What is required
From the listing, collect all lines containing the word "Advent".

Listed records section start

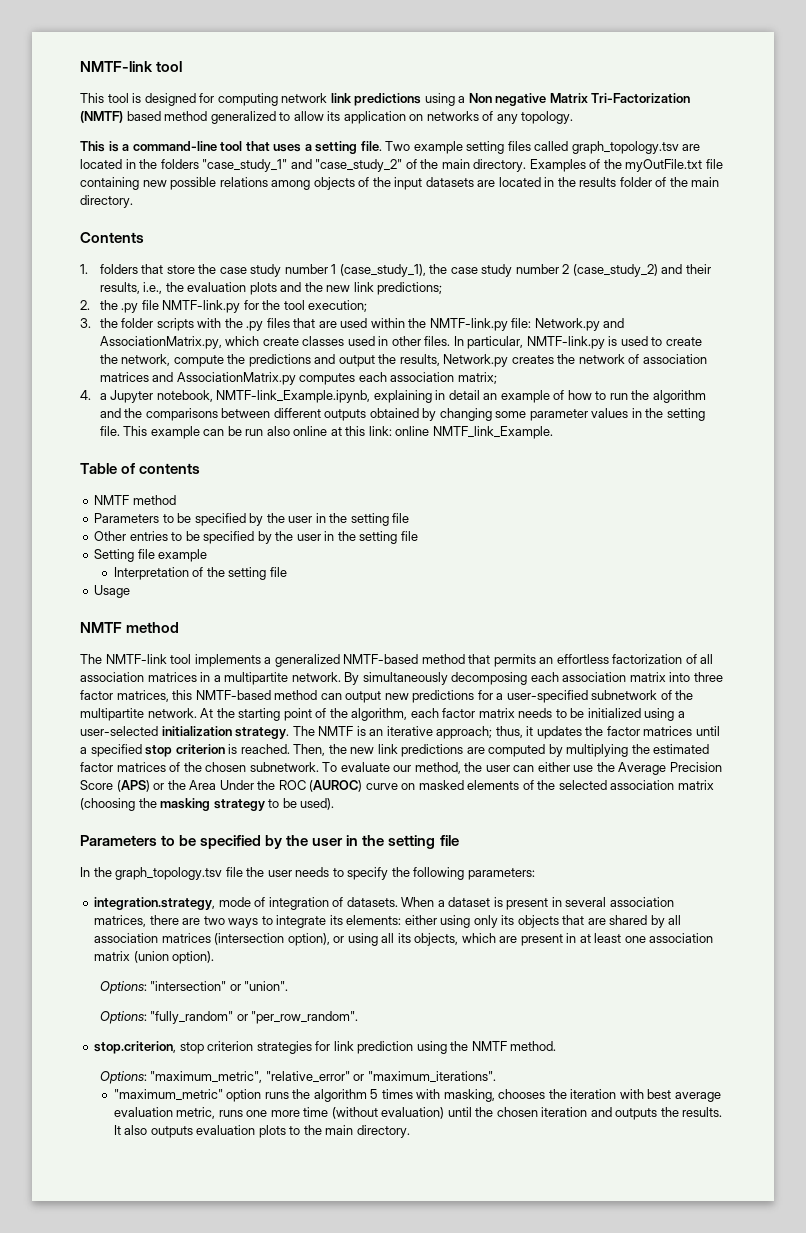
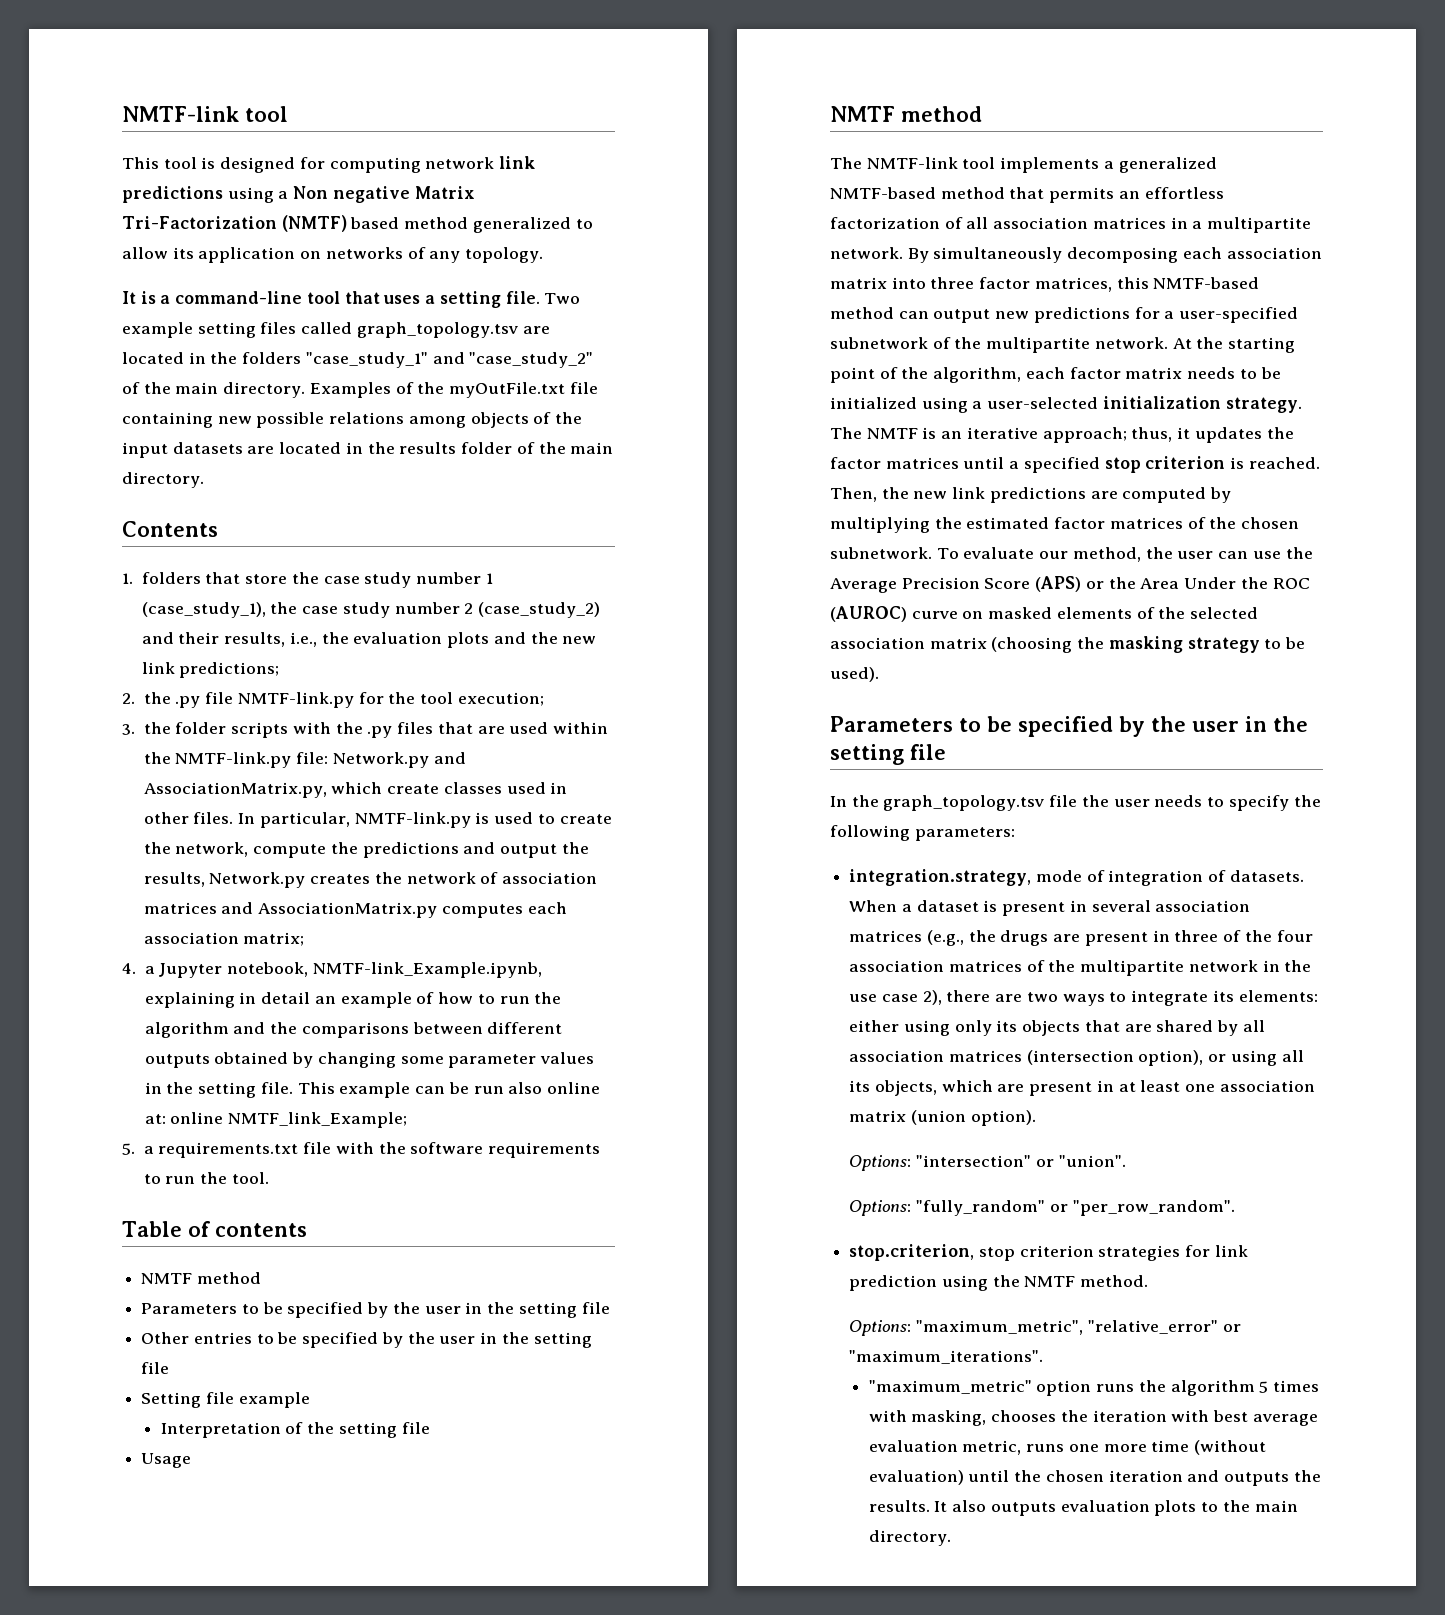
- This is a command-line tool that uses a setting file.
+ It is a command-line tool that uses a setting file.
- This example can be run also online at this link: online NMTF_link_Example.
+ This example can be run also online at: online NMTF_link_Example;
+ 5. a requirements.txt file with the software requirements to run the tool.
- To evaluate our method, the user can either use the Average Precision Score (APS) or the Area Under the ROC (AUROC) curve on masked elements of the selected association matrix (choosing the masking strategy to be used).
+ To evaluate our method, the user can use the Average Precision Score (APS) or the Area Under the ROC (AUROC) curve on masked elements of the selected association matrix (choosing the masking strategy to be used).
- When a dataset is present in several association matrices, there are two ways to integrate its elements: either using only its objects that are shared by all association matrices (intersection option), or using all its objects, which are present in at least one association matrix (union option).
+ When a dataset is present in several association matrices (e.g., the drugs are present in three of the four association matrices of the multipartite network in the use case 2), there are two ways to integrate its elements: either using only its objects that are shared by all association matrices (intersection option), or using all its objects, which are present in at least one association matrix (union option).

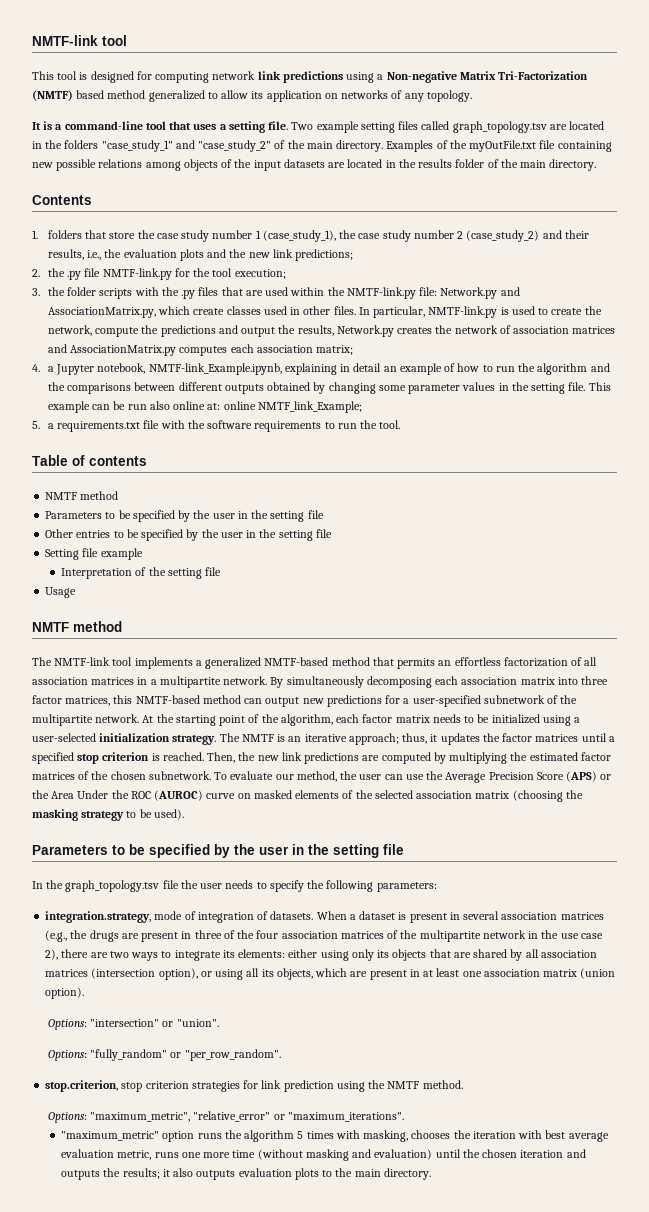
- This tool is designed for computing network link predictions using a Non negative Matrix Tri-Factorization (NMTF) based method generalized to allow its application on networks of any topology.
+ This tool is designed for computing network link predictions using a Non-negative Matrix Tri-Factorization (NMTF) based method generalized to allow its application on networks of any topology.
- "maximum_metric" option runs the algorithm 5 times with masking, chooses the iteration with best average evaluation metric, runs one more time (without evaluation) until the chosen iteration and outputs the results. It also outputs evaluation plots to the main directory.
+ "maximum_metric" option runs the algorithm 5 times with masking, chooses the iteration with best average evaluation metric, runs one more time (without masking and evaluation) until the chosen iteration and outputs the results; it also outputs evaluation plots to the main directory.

Listed records section end
Listed records section start

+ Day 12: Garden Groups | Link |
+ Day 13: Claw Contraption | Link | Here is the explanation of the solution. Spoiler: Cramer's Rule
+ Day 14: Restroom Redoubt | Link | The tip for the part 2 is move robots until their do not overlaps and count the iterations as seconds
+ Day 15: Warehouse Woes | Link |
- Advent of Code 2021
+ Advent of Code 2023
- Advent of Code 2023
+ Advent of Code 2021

Listed records section end
Listed records section start

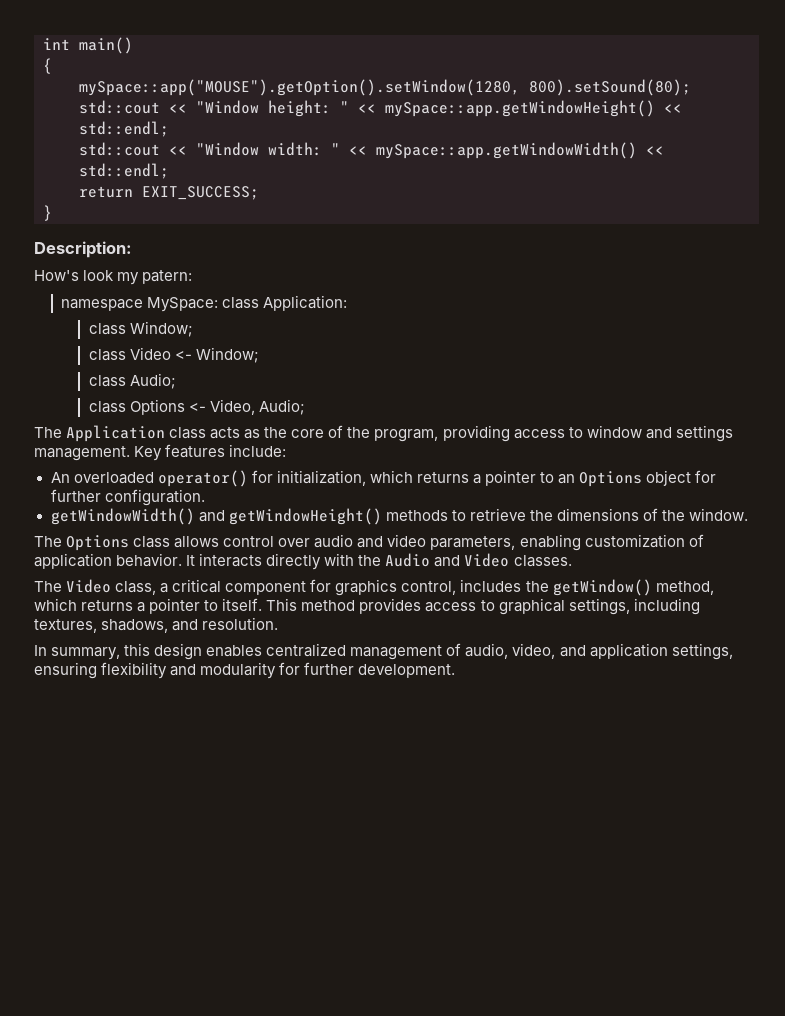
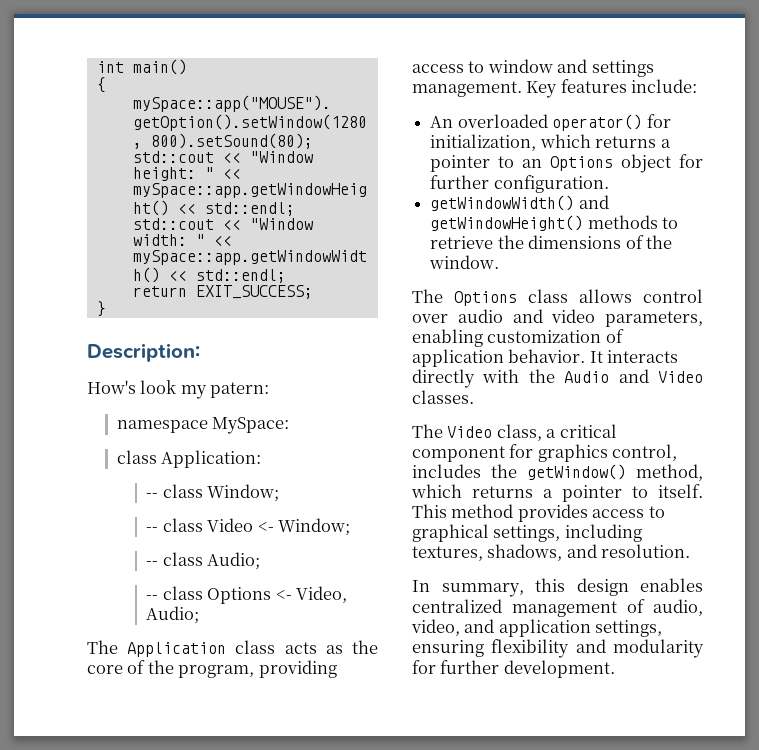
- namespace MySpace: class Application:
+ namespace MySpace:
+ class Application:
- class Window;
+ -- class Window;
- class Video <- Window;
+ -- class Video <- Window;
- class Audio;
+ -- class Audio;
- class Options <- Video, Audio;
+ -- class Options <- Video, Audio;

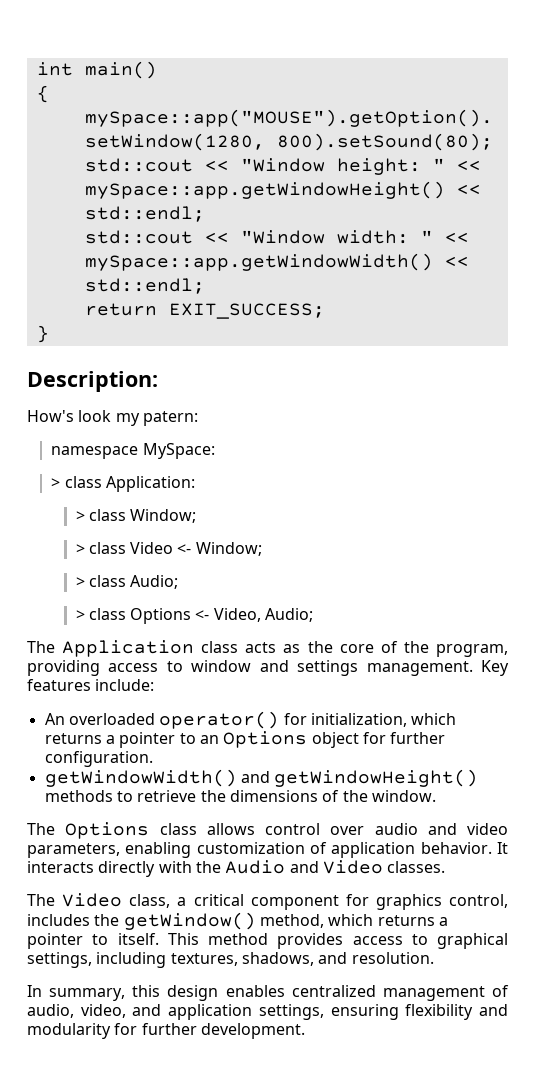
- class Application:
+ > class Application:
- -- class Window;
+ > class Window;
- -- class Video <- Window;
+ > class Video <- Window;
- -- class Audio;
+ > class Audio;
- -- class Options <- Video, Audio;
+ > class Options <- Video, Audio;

Listed records section end

Exercise response
- Advent of Code 2021
+ Advent of Code 2023
- Advent of Code 2023
+ Advent of Code 2021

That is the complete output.